Wednesday, January 02, 2008

Burnout Paradise

"Holy crap, there's a demo of Burnout Paradise available - This'll be great, I love Burnout games, me!" was roughly what I was thinking the other Thursday morning.

Oh dear, that'll teach me.

The crashes are very nice, and I like that the camera while you're racing is very dynamic, with lots of shake and stuff when you nudge other cars and do other exciting things.

The main complaint I can see coming up again and again is they're reintroduced the "sassy" DJ voice over man who tells you that you're doing shit, and wow what an awesome time you're going to have here, and is generally much more excited about the entire thing than you are.

Since nothing gets added to your map until you find it the whole thing feels completely directionless. This might just be a symptom of the demo, where you're essentially dropped into the city and left to find the three events yourself, and hopefully the full thing will at least direct you towards events that are at your level of ability.

There is stuff like billboards to crash through, but it doesn't give you a nice camera view or any exciting text or anything when you do it (just a plain "1 out of x billboards" message - where's the Burnout flair gone?), so you get no feeling of having done something good. Smashing a billboard doesn't even fire off any particles -they just switch instantly from fine to smashed.

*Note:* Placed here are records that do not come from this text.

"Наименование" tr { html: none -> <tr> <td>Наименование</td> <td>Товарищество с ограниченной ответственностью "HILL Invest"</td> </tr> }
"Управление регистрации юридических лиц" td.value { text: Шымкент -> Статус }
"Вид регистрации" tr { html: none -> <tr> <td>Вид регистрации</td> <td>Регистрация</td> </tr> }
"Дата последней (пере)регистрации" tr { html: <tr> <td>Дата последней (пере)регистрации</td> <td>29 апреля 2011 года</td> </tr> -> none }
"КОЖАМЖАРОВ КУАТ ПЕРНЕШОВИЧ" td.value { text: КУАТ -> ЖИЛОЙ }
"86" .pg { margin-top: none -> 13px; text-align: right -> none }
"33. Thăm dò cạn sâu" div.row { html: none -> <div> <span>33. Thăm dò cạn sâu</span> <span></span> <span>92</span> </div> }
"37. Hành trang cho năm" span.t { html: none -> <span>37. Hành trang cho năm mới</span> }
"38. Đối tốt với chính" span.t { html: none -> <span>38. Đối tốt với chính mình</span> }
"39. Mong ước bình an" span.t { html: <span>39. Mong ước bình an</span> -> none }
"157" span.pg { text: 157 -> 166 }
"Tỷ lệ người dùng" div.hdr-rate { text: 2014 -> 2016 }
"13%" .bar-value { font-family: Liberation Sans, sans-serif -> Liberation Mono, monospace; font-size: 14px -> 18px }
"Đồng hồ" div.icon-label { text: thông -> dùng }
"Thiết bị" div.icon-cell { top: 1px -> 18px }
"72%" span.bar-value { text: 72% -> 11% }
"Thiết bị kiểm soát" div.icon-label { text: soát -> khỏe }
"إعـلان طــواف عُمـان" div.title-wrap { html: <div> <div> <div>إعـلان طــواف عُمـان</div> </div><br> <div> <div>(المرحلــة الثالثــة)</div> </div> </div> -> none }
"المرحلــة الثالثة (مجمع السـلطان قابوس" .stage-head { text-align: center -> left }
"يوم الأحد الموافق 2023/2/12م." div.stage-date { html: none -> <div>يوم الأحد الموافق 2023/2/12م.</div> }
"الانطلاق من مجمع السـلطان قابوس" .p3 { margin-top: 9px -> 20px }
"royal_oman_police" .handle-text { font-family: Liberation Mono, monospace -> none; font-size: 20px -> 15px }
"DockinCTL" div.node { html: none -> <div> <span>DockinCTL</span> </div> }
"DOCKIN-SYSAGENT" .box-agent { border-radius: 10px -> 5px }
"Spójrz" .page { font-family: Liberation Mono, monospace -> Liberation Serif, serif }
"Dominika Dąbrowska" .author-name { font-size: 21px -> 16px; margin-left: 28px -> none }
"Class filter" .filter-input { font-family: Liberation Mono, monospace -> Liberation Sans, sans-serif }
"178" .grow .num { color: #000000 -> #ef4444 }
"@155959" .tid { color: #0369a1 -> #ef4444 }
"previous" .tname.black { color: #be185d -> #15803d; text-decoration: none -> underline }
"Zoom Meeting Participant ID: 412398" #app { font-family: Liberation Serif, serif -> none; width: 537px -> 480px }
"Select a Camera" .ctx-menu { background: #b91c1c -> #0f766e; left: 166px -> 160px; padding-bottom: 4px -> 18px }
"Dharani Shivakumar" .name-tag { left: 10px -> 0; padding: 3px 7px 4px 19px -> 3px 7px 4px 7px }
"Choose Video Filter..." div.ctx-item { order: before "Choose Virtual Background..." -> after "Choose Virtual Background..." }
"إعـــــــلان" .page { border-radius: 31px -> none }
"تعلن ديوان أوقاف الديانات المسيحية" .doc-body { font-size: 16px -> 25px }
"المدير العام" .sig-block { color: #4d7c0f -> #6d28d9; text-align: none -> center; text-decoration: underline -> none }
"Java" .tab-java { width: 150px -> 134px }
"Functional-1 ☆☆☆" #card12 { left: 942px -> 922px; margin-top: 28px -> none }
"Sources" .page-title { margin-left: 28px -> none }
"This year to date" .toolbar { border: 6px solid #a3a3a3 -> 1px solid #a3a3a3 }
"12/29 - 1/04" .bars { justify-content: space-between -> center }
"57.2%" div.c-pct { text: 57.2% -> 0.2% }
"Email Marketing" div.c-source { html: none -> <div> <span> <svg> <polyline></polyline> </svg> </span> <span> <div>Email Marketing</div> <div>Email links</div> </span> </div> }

Plus it's really easy to get lose, I found. Who has time to look at a map and a little compass when they're boosting along trying to smash people off the road? And when you have lost you have to drive all the way back to the start yourself. The events seem to be arranged roughly top to tail around the map (so there's always something that starts near the finish point of another race), which is clearly meant to occupy you for the return journey, but what if I've finished the return event? What if I just want to keep hammering the event I lost in order to nail it?

What, exactly, is wrong with menu screens?

Edit: Since I originally wrote this Alex Ward of Criterion has released a bit of a rant explaining that anybody who thinks the same things as me is wrong, and that this is clearly the best game demo of 2007. Sorry Alex, but the Crackdown demo was released last year too, and you're very wrong about the "retry" option.